When I speak about autoimmune diseases, I should not forget that they intertwine. For instance, we get a patient with thyroditis whose endocrinologist thought of coeliac disease and the disease is confirmed. When an endocrinologist finds out that a child has diabetes, s/he should also make blood tests to see whether the child is coeliac. And then it is a real fight, when a child has to follow both diabetic and coeliac diets.

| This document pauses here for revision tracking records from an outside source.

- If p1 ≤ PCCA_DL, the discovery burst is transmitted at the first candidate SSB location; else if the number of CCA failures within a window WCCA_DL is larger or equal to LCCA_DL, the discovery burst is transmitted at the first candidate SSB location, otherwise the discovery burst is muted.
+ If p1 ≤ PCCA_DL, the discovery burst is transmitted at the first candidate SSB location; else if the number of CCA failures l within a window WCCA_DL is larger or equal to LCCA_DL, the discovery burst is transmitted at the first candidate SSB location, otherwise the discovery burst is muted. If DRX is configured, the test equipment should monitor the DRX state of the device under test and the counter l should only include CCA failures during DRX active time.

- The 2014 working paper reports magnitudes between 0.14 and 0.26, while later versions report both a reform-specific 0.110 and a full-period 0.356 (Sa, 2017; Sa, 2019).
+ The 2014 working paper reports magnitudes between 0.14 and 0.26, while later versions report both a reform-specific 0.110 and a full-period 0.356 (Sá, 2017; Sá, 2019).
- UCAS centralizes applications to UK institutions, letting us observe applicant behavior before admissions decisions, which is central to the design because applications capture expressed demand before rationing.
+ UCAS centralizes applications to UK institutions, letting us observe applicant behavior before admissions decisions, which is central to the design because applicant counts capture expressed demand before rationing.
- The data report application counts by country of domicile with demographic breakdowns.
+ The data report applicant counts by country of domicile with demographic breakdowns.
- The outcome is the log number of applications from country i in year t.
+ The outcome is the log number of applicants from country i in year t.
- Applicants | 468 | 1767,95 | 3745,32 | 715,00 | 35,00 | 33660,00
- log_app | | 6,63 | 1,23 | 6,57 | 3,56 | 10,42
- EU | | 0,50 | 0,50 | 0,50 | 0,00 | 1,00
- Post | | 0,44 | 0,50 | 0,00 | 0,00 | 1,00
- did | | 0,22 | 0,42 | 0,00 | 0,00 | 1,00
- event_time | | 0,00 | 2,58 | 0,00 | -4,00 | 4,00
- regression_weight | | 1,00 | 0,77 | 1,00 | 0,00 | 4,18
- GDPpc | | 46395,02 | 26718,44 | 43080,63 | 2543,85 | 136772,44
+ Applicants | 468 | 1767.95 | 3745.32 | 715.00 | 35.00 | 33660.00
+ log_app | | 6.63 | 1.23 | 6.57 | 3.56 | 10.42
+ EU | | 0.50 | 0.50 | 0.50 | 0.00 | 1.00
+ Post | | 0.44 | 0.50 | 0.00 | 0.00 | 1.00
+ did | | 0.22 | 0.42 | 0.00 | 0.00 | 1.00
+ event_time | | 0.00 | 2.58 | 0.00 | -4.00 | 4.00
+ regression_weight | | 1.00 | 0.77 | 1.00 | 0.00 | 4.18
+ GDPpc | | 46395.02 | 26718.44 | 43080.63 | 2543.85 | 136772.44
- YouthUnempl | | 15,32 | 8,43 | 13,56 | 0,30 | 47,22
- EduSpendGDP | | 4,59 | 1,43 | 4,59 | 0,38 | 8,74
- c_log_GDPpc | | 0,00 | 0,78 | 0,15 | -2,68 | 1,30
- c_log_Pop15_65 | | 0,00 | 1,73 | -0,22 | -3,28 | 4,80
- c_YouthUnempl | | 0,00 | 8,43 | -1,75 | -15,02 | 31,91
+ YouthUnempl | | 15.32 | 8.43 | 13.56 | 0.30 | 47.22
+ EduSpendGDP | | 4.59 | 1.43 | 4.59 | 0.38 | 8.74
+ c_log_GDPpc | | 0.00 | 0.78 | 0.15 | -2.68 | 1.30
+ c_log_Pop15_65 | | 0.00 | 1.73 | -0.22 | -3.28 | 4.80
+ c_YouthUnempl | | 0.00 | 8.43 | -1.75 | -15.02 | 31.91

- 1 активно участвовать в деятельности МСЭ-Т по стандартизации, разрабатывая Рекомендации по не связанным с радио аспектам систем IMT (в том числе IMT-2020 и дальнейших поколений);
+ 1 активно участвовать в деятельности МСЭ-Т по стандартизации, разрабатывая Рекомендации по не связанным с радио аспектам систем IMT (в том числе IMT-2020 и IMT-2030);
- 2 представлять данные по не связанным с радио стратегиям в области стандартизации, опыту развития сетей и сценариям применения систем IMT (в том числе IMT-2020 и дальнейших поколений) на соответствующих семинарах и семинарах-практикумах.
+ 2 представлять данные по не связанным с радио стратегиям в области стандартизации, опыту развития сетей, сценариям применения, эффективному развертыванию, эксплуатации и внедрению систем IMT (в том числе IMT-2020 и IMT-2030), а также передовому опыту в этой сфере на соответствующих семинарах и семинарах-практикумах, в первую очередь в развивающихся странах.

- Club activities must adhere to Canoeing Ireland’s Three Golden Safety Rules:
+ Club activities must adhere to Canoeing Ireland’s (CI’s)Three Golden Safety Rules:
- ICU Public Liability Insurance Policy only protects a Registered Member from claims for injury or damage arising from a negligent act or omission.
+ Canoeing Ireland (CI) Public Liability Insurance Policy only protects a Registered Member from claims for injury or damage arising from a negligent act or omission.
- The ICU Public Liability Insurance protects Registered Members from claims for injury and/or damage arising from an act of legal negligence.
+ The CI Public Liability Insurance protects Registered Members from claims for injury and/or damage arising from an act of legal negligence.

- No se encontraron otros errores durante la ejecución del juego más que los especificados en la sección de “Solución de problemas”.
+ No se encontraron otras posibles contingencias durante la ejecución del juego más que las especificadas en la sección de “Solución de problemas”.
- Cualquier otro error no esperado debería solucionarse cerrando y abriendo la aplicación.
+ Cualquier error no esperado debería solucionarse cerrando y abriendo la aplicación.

Can coeliac disease be determined out of blood tests?
Yes, but not for 100 percent. There is a high probability but the reliability – so called sensitivity and specificity – in the new antibodies is approximately 95 per cent, sometimes even more in research laboratories. But then, when you put the tester into a routine operation, you have to fit into some cost. The reliability is high, higher than with antigliadin tests, which should not be used, but still, we cannot be 100 per cent sure. You can simply have a person with an immunity defect who has no antibodies and is still coeliac. Or it overlaps. So we actually do biopsy in hope that the result will fall into the five per cent and the person is not coeliac. It allows us to exclude the disease and the patient does not have to follow the difficult gluten-free diet

Do you have the feeling that the number of coeliacs is increasing?

I don’t think it is. Coeliac diesase has often been asymptomatic. What is increasing is the diagnostic possibilities and knowledge. The discovery of antibodies has moved us forward so now it is possible to find out whether somebody is coeliac or not. Nonetheless, the numbers are high. For example in our surgery, every week, one child is diagnosed with coeliac disease.